▸ **Action item**
All lines in the data below carrying the string "validation" are to be located and copied.

◆ ◆ ◆ ◆

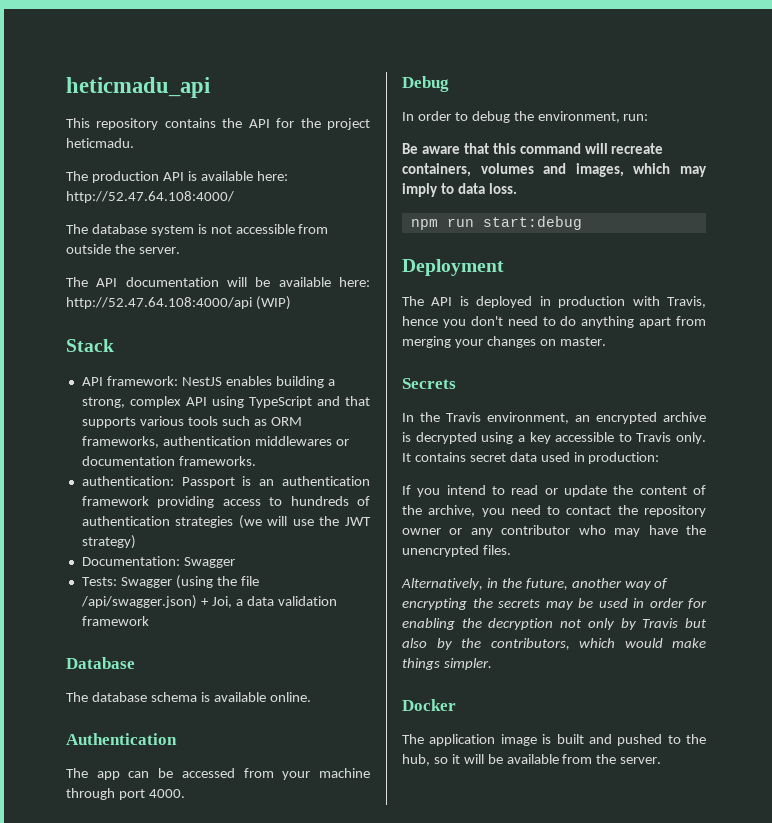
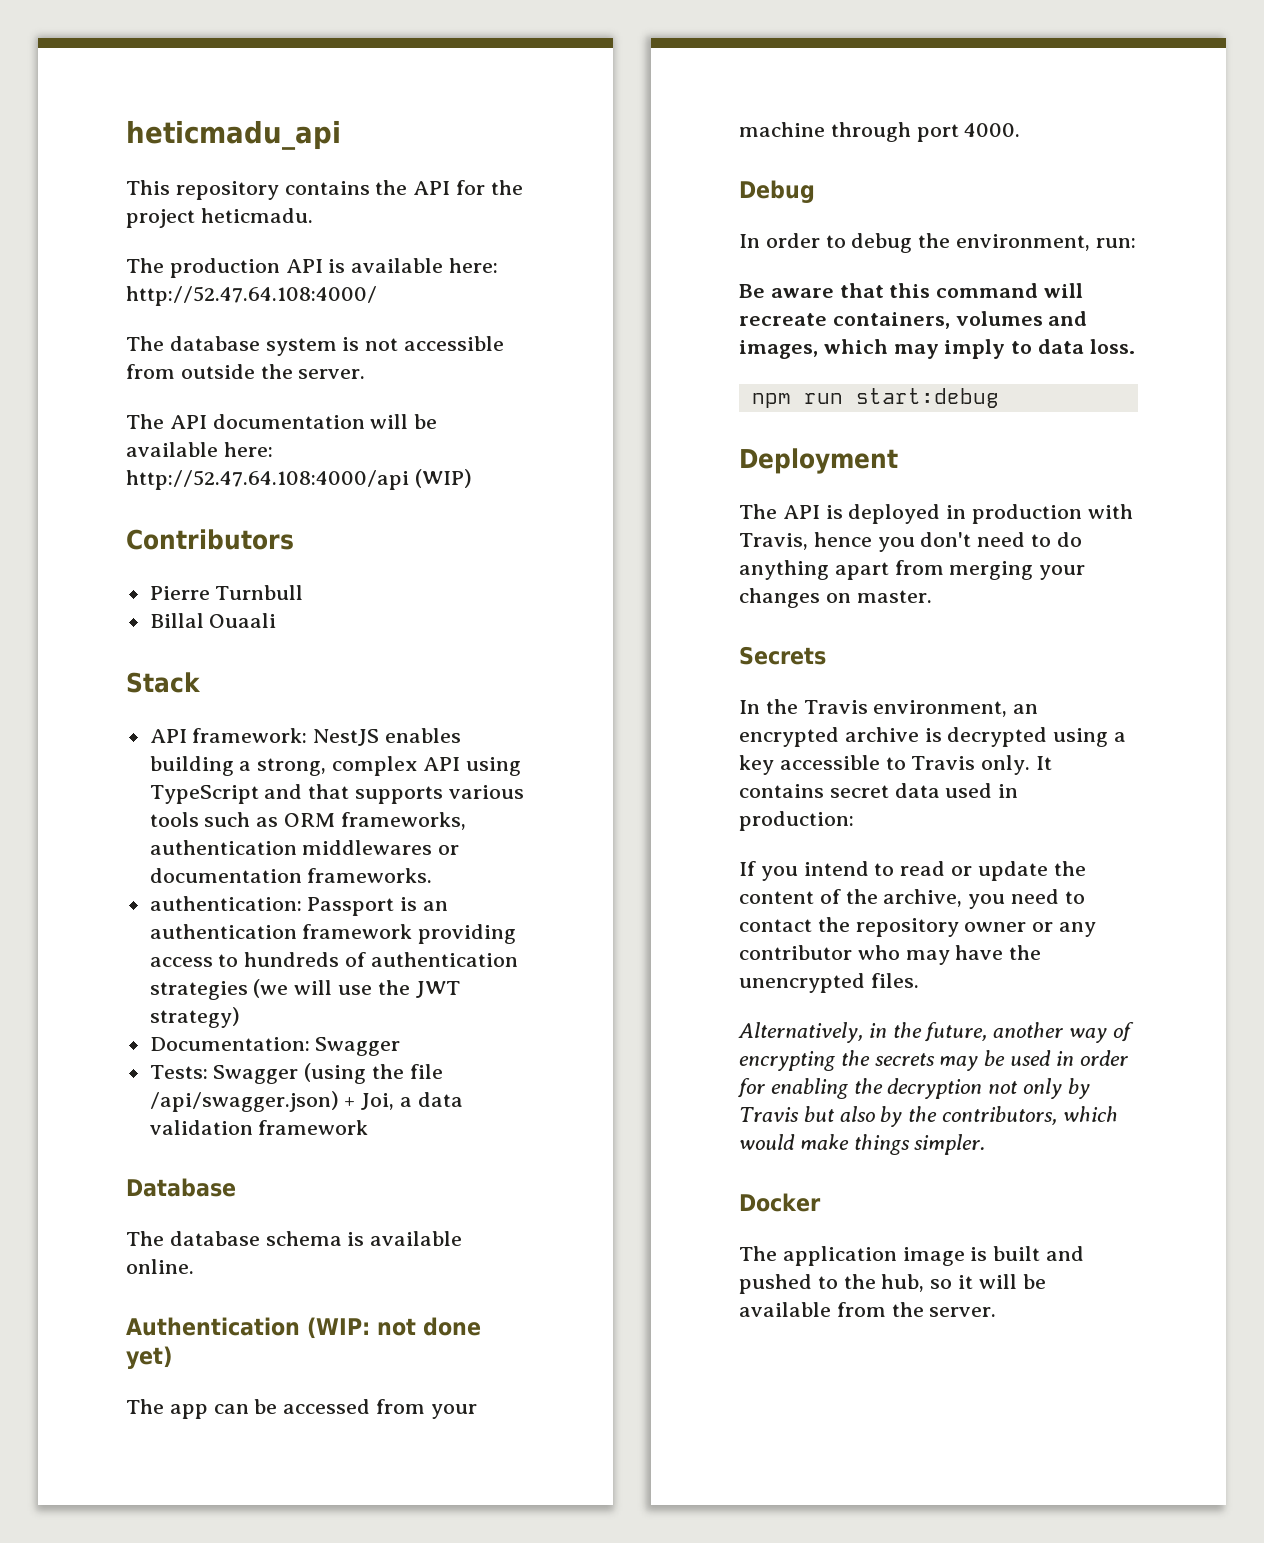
+ Contributors
+ Pierre Turnbull
+ Billal Ouaali
- Authentication
+ Authentication (WIP: not done yet)

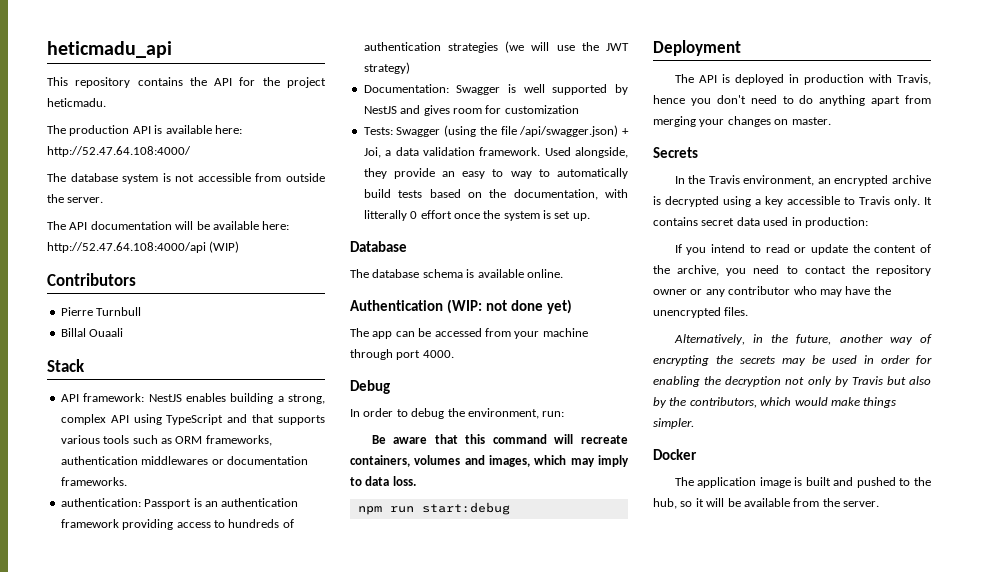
- Documentation: Swagger
+ Documentation: Swagger is well supported by NestJS and gives room for customization
- Tests: Swagger (using the file /api/swagger.json) + Joi, a data validation framework
+ Tests: Swagger (using the file /api/swagger.json) + Joi, a data validation framework. Used alongside, they provide an easy to way to automatically build tests based on the documentation, with litterally 0 effort once the system is set up.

◆ ◆ ◆ ◆

▸ **Output for this exercise**
- Tests: Swagger (using the file /api/swagger.json) + Joi, a data validation framework
+ Tests: Swagger (using the file /api/swagger.json) + Joi, a data validation framework. Used alongside, they provide an easy to way to automatically build tests based on the documentation, with litterally 0 effort once the system is set up.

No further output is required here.